The reply must consist of one number: how many lines of the data include the word "ReactJS".
[[ SOURCE DATA, beginning ]]
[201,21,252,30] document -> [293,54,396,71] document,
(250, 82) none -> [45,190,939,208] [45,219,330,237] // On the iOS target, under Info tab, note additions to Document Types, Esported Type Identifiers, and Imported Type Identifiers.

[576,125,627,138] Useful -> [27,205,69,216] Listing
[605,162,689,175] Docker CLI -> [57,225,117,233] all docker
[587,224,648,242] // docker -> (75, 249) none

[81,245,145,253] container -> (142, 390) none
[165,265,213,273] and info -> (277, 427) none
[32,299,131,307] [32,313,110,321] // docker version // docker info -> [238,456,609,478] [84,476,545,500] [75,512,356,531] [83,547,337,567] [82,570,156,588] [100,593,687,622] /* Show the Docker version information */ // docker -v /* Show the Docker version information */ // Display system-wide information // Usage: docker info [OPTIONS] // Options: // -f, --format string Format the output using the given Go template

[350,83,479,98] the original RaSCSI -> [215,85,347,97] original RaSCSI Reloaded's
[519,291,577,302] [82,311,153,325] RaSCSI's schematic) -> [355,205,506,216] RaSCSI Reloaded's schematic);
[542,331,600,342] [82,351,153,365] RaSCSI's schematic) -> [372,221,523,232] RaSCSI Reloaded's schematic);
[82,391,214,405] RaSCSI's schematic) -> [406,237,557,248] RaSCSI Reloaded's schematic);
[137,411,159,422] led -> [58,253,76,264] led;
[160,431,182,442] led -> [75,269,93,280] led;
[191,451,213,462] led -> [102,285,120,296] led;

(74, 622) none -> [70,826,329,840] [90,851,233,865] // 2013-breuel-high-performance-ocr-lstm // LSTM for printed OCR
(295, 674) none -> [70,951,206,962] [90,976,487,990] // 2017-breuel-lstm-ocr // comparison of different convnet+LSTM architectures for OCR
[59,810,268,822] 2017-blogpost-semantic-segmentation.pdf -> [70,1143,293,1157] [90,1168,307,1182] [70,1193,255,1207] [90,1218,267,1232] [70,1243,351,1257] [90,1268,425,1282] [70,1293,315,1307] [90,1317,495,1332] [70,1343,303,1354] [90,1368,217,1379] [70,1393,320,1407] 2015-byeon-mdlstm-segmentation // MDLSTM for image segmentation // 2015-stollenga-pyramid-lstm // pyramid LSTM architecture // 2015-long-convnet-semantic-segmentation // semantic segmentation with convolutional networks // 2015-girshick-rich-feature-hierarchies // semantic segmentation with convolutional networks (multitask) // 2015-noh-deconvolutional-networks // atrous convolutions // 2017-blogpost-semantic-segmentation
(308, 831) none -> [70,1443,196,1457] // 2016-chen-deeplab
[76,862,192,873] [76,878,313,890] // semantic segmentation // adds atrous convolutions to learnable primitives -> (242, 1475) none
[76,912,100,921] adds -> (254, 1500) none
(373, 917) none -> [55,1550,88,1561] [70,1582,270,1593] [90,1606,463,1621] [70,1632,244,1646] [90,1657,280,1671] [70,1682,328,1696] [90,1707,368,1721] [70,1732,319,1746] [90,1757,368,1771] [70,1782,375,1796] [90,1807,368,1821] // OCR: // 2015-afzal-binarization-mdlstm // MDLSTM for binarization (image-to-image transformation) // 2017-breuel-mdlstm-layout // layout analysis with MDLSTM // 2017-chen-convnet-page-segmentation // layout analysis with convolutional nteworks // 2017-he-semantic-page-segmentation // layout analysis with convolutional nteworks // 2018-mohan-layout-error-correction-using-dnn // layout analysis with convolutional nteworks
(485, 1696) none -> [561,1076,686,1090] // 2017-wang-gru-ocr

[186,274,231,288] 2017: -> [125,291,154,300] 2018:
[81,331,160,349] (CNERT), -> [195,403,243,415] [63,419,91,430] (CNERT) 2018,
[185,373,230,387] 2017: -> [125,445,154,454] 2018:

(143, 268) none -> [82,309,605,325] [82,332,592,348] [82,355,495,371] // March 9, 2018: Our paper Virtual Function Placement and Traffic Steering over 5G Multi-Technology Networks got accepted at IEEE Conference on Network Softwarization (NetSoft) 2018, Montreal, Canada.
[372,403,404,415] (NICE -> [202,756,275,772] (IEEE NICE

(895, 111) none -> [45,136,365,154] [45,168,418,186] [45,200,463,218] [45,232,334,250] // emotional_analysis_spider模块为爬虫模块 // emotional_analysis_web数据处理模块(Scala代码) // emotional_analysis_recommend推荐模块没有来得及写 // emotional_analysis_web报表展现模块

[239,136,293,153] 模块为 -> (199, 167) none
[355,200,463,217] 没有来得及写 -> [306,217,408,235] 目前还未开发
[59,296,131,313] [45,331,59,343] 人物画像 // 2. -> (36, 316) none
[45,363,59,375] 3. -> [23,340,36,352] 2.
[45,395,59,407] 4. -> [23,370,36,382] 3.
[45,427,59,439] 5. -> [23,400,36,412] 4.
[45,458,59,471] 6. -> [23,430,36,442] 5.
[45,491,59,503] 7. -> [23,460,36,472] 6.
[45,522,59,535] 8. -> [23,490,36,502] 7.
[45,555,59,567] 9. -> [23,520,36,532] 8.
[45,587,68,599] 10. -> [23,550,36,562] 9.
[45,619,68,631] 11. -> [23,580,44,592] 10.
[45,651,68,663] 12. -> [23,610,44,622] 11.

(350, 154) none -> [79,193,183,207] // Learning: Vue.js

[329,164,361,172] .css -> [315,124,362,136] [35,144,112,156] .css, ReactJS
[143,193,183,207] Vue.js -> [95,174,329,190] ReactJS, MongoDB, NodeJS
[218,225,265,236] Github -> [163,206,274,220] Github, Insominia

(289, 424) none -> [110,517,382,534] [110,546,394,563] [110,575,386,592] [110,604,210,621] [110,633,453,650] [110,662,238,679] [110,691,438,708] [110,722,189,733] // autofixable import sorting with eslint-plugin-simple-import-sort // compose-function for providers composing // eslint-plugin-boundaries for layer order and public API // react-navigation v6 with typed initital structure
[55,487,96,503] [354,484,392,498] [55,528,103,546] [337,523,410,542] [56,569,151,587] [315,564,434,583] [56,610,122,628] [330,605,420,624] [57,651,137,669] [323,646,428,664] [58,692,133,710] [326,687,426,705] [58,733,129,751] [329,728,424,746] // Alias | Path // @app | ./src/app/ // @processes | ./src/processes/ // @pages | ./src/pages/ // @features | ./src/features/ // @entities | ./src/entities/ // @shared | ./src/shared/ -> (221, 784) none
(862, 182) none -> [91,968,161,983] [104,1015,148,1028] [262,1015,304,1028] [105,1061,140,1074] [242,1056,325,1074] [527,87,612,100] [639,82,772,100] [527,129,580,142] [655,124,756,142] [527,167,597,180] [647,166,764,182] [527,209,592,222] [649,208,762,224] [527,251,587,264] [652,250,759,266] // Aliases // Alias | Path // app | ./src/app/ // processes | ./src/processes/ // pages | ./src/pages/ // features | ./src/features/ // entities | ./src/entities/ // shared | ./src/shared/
[[ SOURCE DATA, end ]]
[YOUR SOLUTION] 2